What you are asked to do ::
Your copy should match the records exactly, apart from the pictures, which stay out.

Before-and-after change records ::
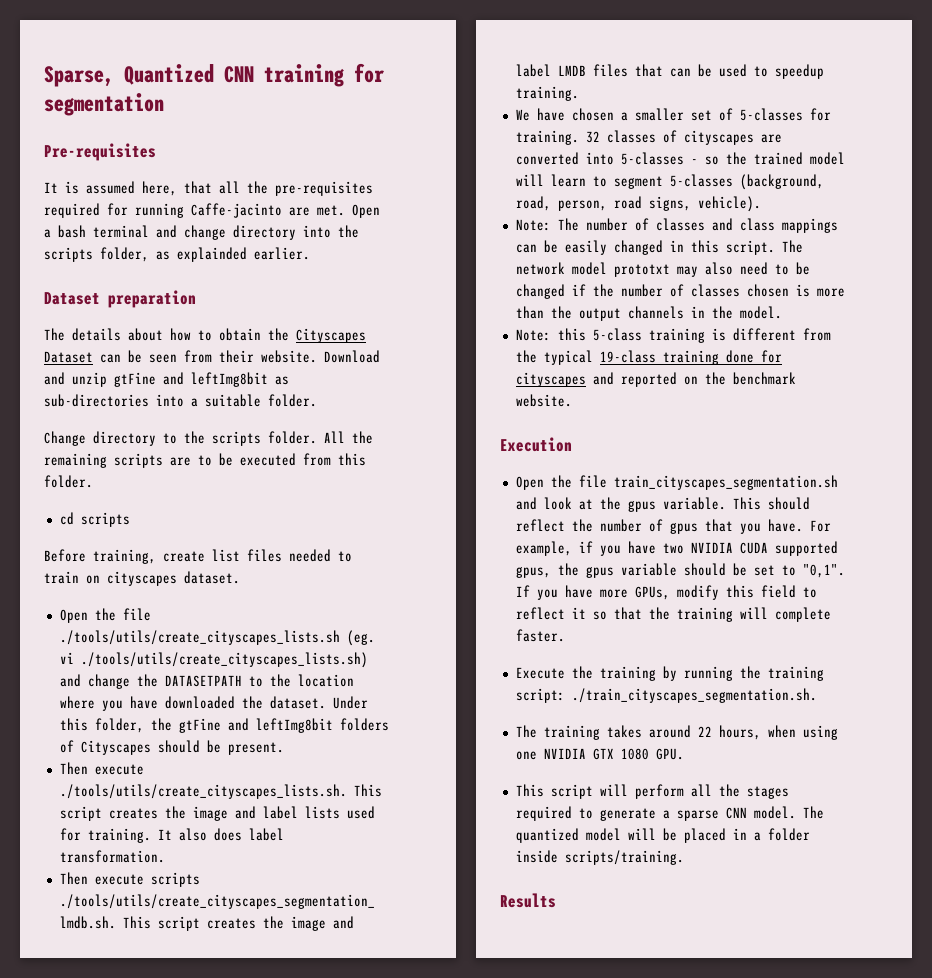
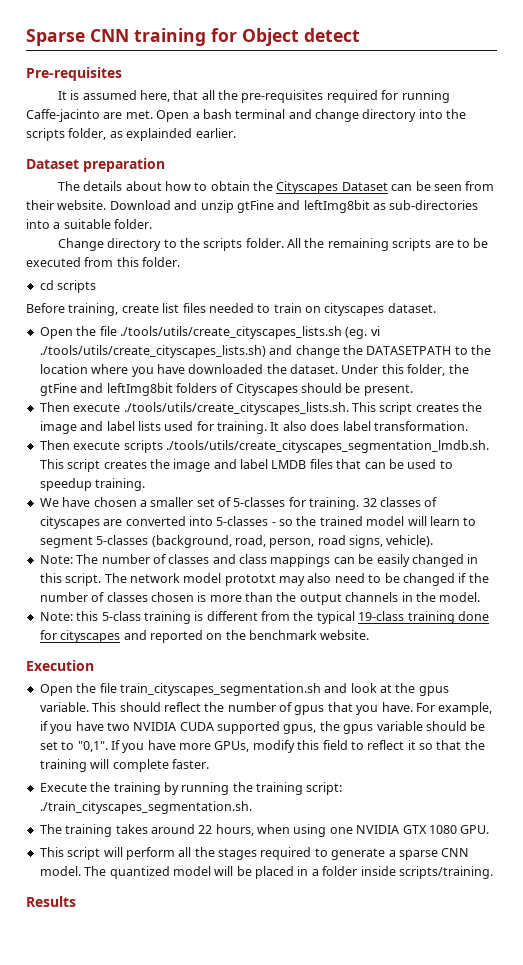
[44,64,214,87] Sparse, Quantized -> [26,29,85,46] Sparse
[44,93,164,116] segmentation -> [242,28,360,46] Object detect

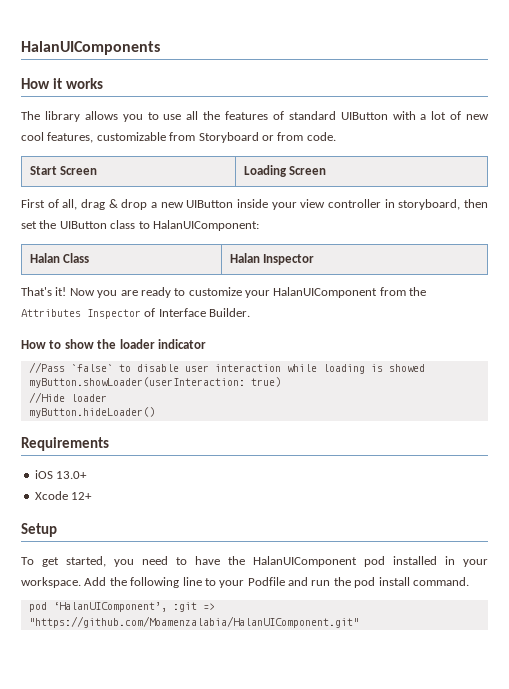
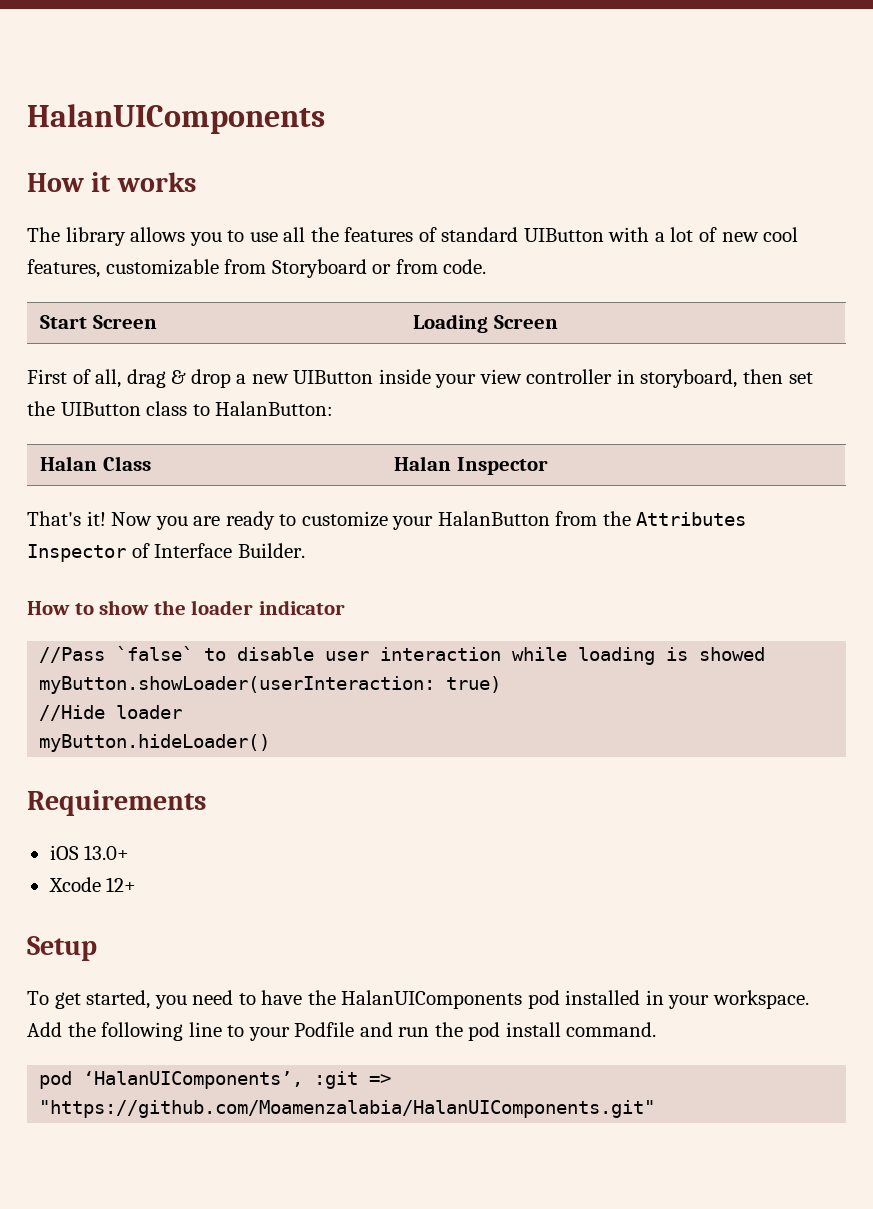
[152,220,259,231] HalanUIComponent: -> [215,401,334,416] HalanButton:
[273,287,378,298] HalanUIComponent -> [437,511,550,526] HalanButton
[253,556,357,567] HalanUIComponent -> [341,990,523,1009] HalanUIComponents
[52,602,167,612] ‘HalanUIComponent’, -> [83,1071,304,1089] ‘HalanUIComponents’,
[28,616,359,628] "https://github.com/Moamenzalabia/HalanUIComponent.git" -> [39,1100,656,1118] "https://github.com/Moamenzalabia/HalanUIComponents.git"

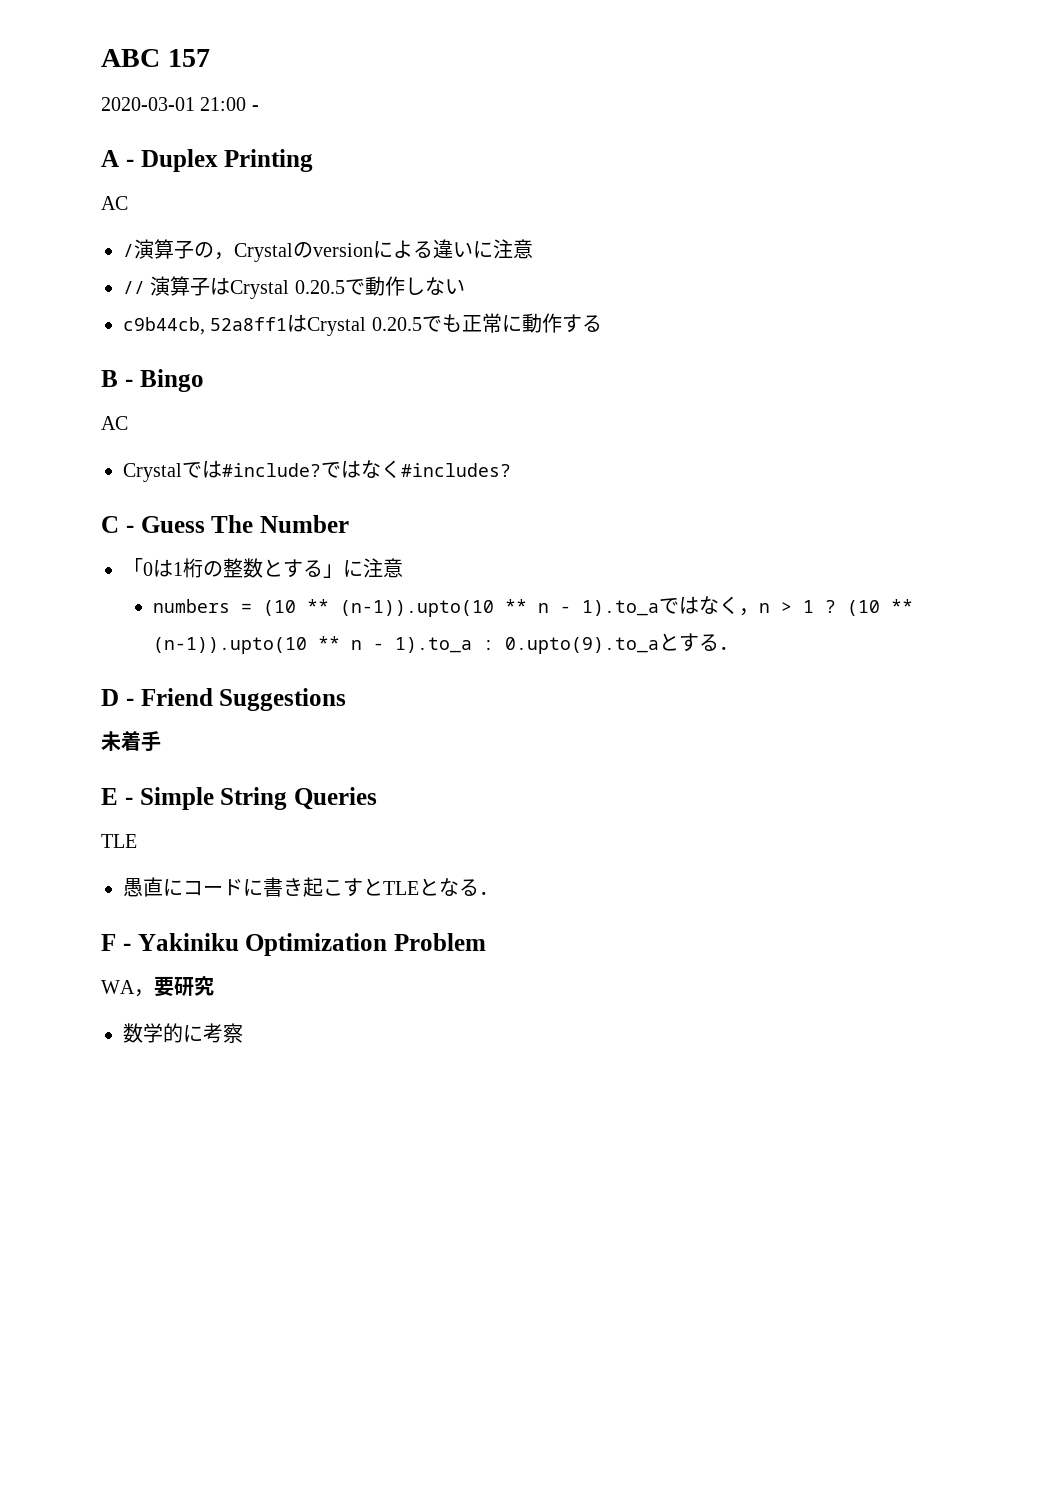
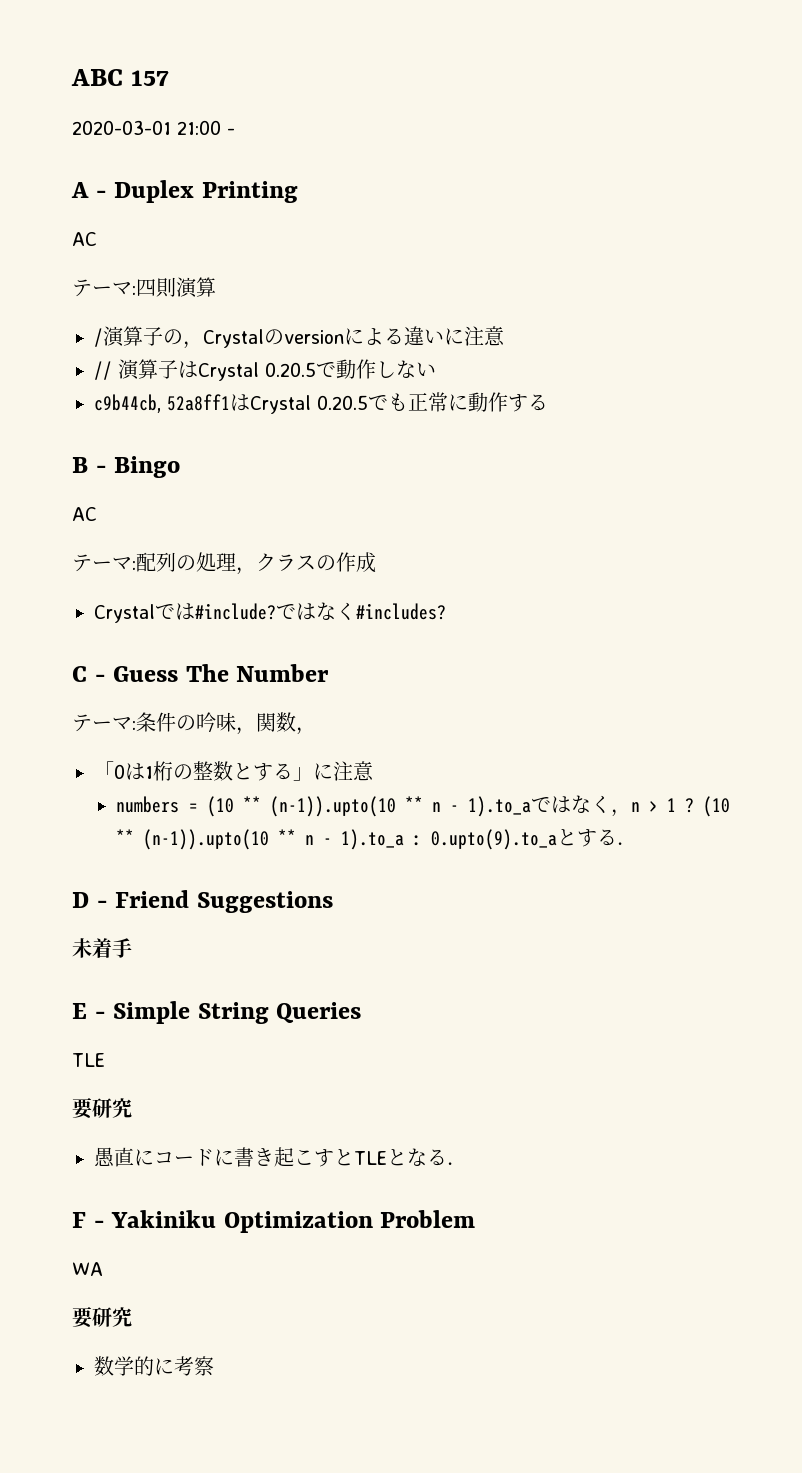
(128, 203) none -> [72,277,216,298] // テーマ:四則演算
(128, 423) none -> [72,552,376,575] // テーマ:配列の処理，クラスの作成
(349, 524) none -> [72,712,316,735] // テーマ:条件の吟味，関数，
(137, 841) none -> [72,1098,132,1119] // 要研究
[134,989,154,997] ， -> (103, 1269) //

Your solution ::
[44,64,214,87] Sparse, Quantized -> [26,29,85,46] Sparse
[44,93,164,116] segmentation -> [242,28,360,46] Object detect

[152,220,259,231] HalanUIComponent: -> [215,401,334,416] HalanButton:
[273,287,378,298] HalanUIComponent -> [437,511,550,526] HalanButton
[253,556,357,567] HalanUIComponent -> [341,990,523,1009] HalanUIComponents
[52,602,167,612] ‘HalanUIComponent’, -> [83,1071,304,1089] ‘HalanUIComponents’,
[28,616,359,628] "https://github.com/Moamenzalabia/HalanUIComponent.git" -> [39,1100,656,1118] "https://github.com/Moamenzalabia/HalanUIComponents.git"

(128, 203) none -> [72,277,216,298] // テーマ:四則演算
(128, 423) none -> [72,552,376,575] // テーマ:配列の処理，クラスの作成
(349, 524) none -> [72,712,316,735] // テーマ:条件の吟味，関数，
(137, 841) none -> [72,1098,132,1119] // 要研究
[134,989,154,997] ， -> (103, 1269) //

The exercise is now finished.